Work to complete — Search the entries for the word "items" and copy each line that has it.

Dataset entries
*****
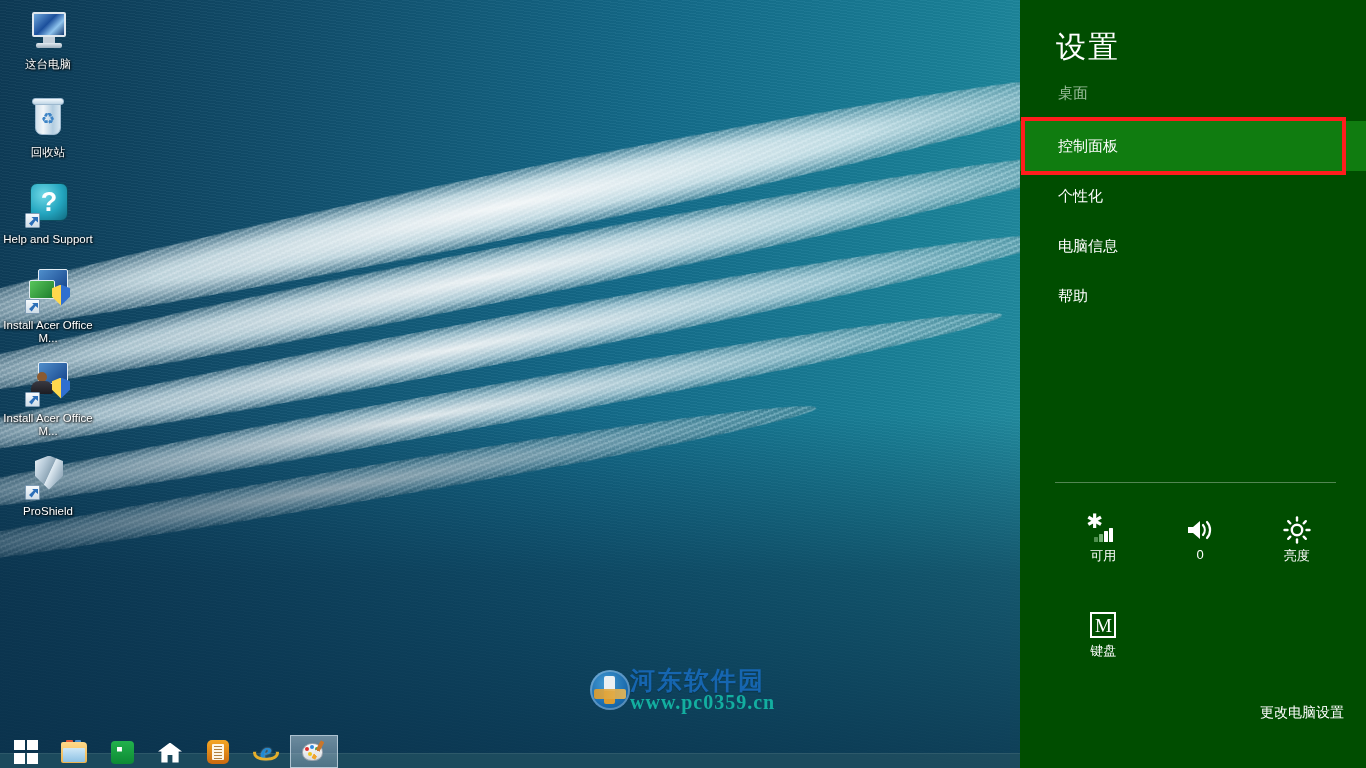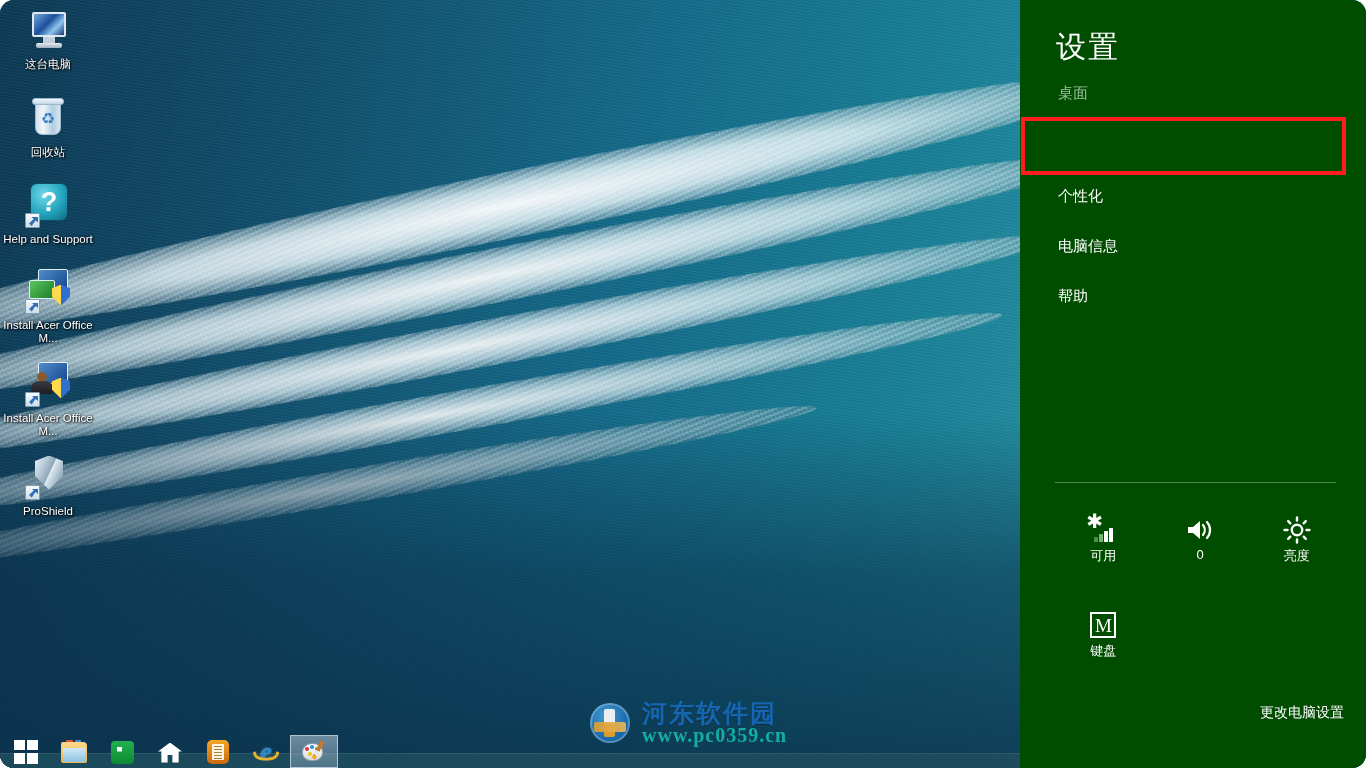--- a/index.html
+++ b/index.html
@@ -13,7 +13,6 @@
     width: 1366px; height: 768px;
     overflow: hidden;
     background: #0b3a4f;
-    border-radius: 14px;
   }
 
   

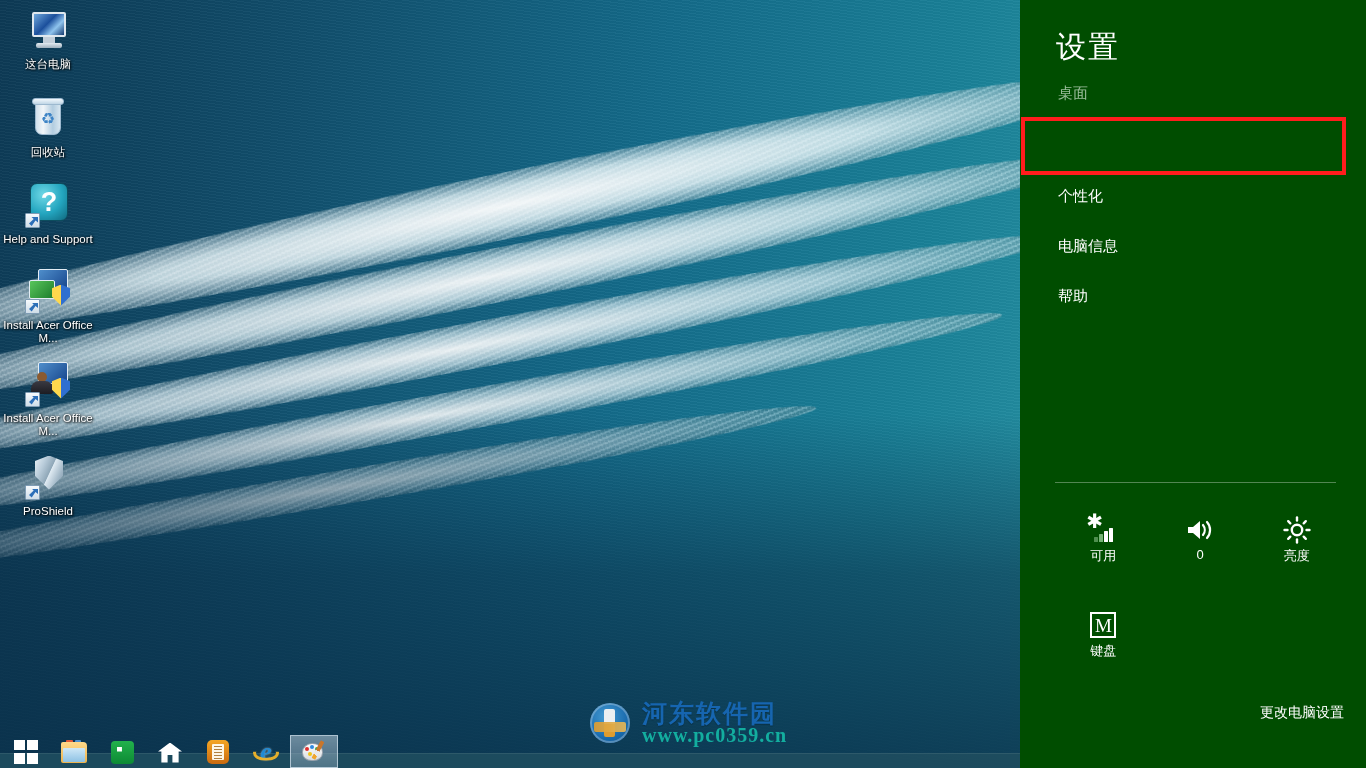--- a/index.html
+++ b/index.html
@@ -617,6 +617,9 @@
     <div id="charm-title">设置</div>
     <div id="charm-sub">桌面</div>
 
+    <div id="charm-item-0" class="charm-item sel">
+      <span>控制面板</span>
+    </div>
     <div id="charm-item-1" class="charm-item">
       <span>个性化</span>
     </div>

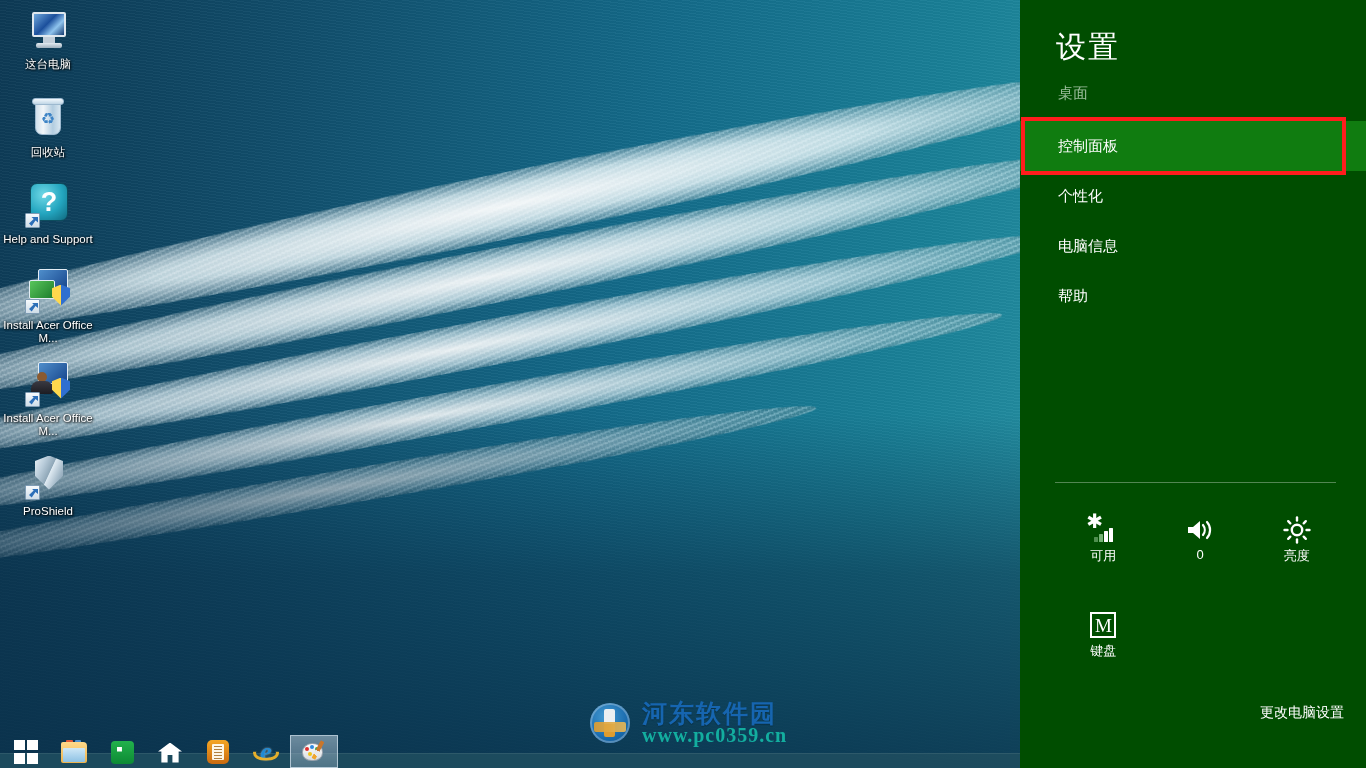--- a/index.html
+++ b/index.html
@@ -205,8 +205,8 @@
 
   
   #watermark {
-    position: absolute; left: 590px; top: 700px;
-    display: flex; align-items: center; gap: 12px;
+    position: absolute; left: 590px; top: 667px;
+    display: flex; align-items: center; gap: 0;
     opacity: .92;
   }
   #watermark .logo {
*****
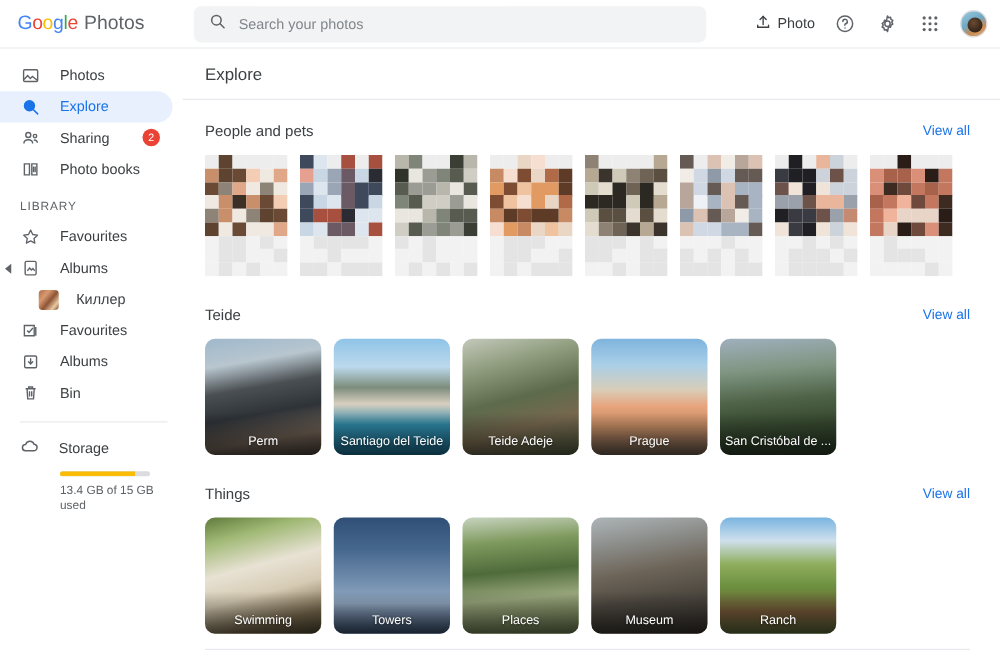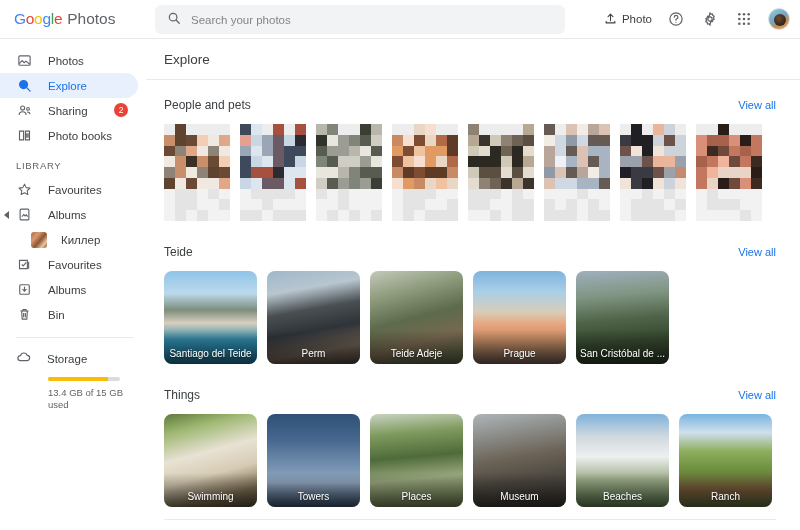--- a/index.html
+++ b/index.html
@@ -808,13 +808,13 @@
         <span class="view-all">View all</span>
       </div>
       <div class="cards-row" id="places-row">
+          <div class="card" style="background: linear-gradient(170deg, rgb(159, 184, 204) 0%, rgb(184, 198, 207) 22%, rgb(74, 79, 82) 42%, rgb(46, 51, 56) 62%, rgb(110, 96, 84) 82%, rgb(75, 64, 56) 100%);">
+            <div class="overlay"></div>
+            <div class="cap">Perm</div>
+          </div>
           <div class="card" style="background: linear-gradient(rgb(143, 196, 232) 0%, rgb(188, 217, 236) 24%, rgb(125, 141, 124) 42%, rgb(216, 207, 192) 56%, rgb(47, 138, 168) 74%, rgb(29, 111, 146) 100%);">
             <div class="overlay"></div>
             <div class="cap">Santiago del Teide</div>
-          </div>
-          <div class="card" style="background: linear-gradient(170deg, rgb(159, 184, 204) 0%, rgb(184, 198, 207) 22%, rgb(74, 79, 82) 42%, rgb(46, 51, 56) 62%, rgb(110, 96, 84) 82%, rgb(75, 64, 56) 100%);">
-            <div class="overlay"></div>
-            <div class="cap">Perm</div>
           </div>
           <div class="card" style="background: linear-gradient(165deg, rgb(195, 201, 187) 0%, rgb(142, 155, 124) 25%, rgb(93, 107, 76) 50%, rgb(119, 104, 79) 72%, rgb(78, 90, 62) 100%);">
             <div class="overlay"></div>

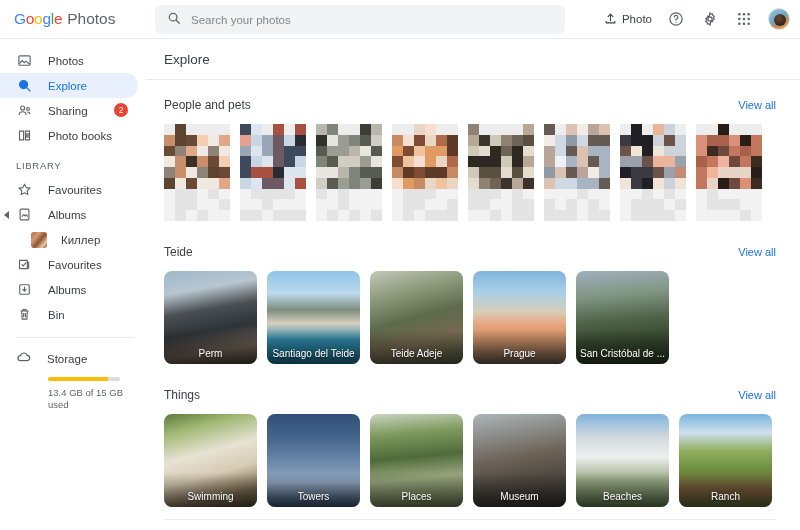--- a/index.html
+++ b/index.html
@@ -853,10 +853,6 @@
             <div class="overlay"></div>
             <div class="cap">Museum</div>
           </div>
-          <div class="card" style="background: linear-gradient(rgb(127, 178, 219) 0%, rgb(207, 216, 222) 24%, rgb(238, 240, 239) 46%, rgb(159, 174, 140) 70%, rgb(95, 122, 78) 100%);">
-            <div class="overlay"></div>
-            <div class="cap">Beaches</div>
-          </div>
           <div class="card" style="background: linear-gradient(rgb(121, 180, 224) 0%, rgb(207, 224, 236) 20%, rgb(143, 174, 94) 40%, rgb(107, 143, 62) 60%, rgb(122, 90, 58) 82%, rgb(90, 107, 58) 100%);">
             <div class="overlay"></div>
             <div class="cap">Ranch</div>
*****
Solution to the exercise —
-    display: flex; align-items: center; gap: 12px;
+    display: flex; align-items: center; gap: 0;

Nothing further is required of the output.